When training, many players do drills without any concise objective in mind. Players tend to “rinse and repeat” a drill without focusing on important things such as footwork or shot accuracy. Whenever a player is about to start a drill, they should always have an objective in mind, concentrate on it, and works towards as they do the exercise. This is very important since it will help the player develop better muscle memory as well as improve their game more significantly.
During any drill a player should always be aware of where they are situated on court, as well as where they want to hit the ball. If a drill requires to move between different areas of the court, the player currently doing it should always rotate back to the ‘T’. Many players ignore this since they know where the ball is going to go during the drill; for example, if two players are doing a boast-drive drill, both players might move from corner to corner (front and back, respectively) instead of going back to the ‘T’ after every shot. Furthermore, on any drill that focuses on rotation around the court, e.g. boast-drive, players should also concentrate on hitting good shots and not just hitting the ball back.
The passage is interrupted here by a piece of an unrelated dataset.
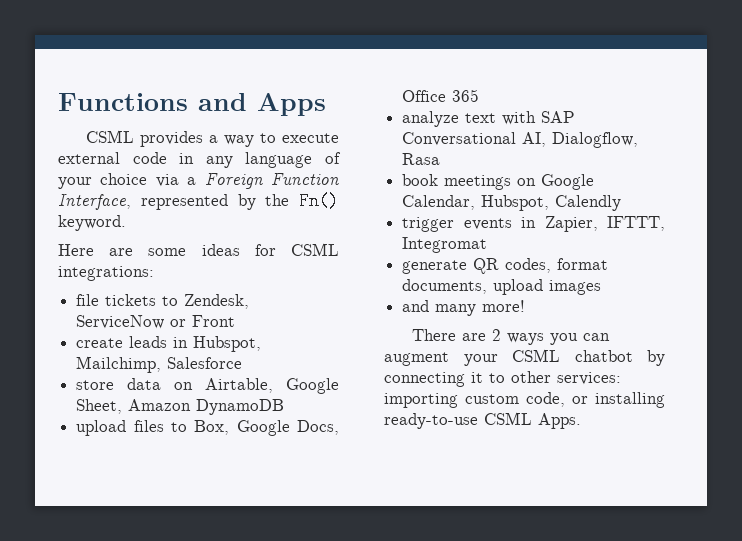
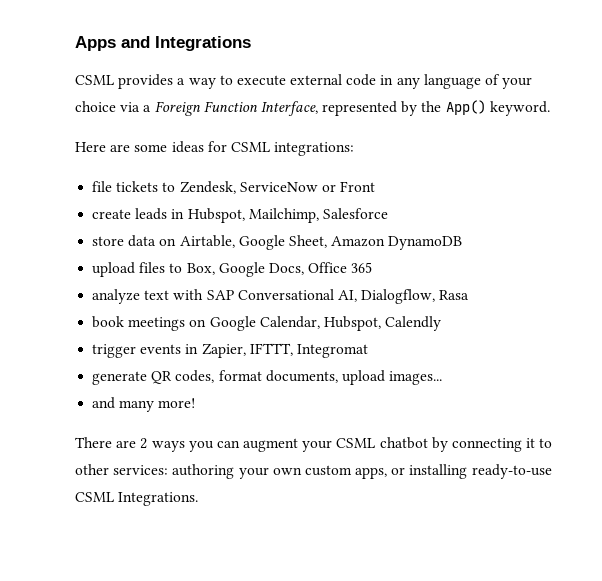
[58,93,326,116] Functions and Apps -> [75,36,251,51] Apps and Integrations
[299,192,339,210] Fn() -> [445,100,486,115] App()
[549,280,602,295] images -> [389,371,443,385] images...
[384,392,565,408] importing custom code, -> [172,464,388,479] authoring your own custom apps,
[538,413,581,429] Apps. -> [118,492,199,506] Integrations.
Both of these things are important for various reasons, such as: improving muscle memory, accuracy, position awareness, and rotation to the ‘T’. But most importantly, applying this will help much more in real match situations since the players are essentially simulating the shots and movements they want to perform on court.
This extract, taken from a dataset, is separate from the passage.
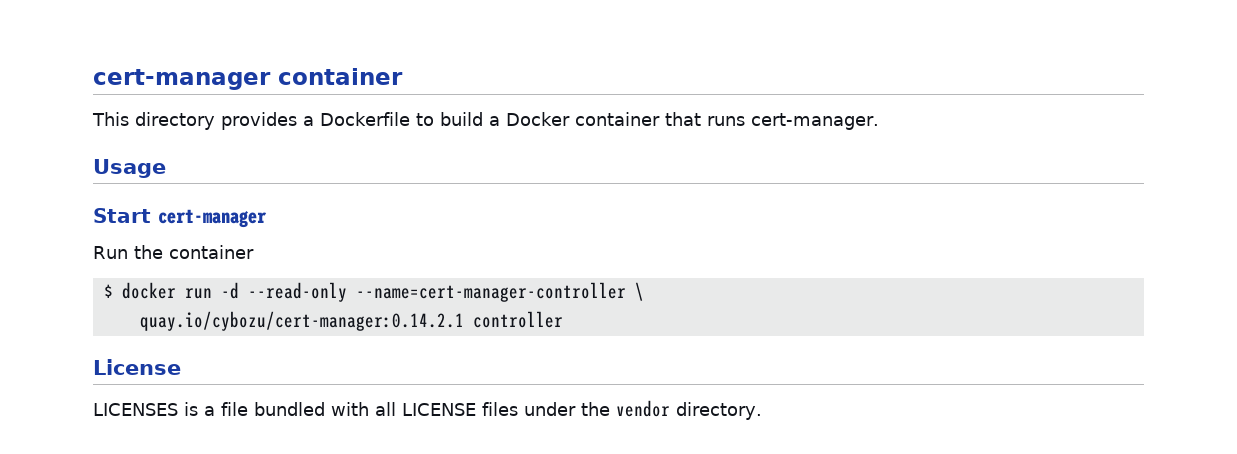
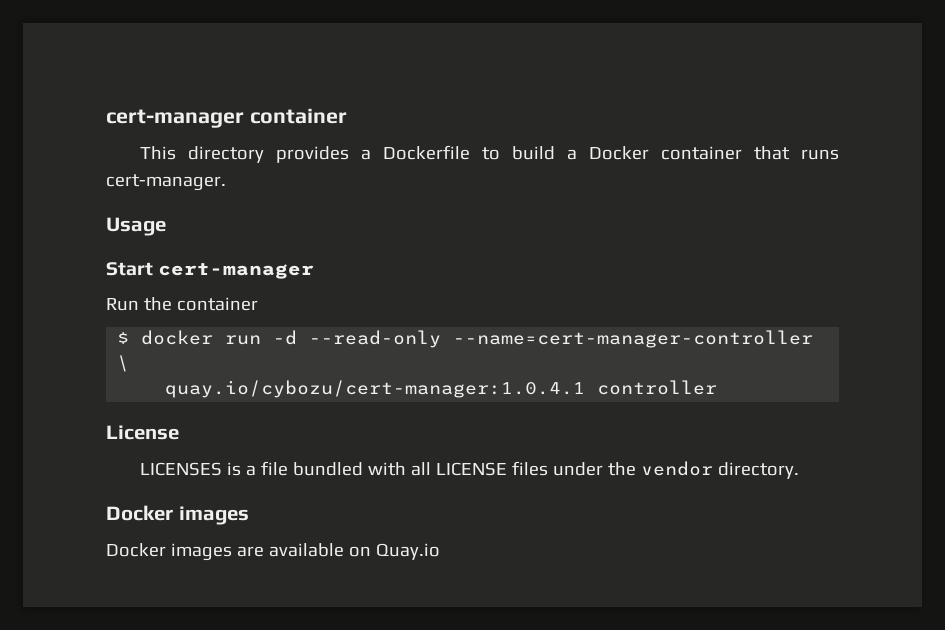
[139,311,464,331] quay.io/cybozu/cert-manager:0.14.2.1 -> [165,380,586,398] quay.io/cybozu/cert-manager:1.0.4.1
(762, 411) none -> [106,505,249,525] [106,543,440,561] // Docker images // Docker images are available on Quay.io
Another good example of a very common drill where players tend to forget what the real objective is, is the length rotation drill on one side of the court. Many players, including me, stand at the back and on the side where the ball is being hit at or they rotate back to the ‘T’ but not enough. Basically they wait for the ball to come to them since the drill is happening on one single quadrant of the court. On such a drill, players should again concentrate on rotating to the ‘T’ properly as well as hitting accurate shots. Going back to the ‘T’ correctly after every shot will help develop speed and agility which will be necessary when playing a real match. This is an advantage since a big part of the game is keeping the ball deep and being patient, so good rotation is essential. Furthermore, players should focus on hitting the ball tight as well as where they want the ball to bounce first. Personally, I believe that a player should try to hit the ball on the same spot every time for about 3-5 consecutive shots, then choose a different spot and repeat the same process throughout the duration of the drill. This will aid muscle memory and accuracy which will lead to better shots in a real match.
Before doing any type of drill, every player should always keep something in mind to work towards to. Drills are designed to improve a player’s game but this can only be achieved by how the player decides to approach the drill. Taking full advantage of the drill is the one thing that will help a player improve their game; there are always different things that can be worked on at the same time on any given drill!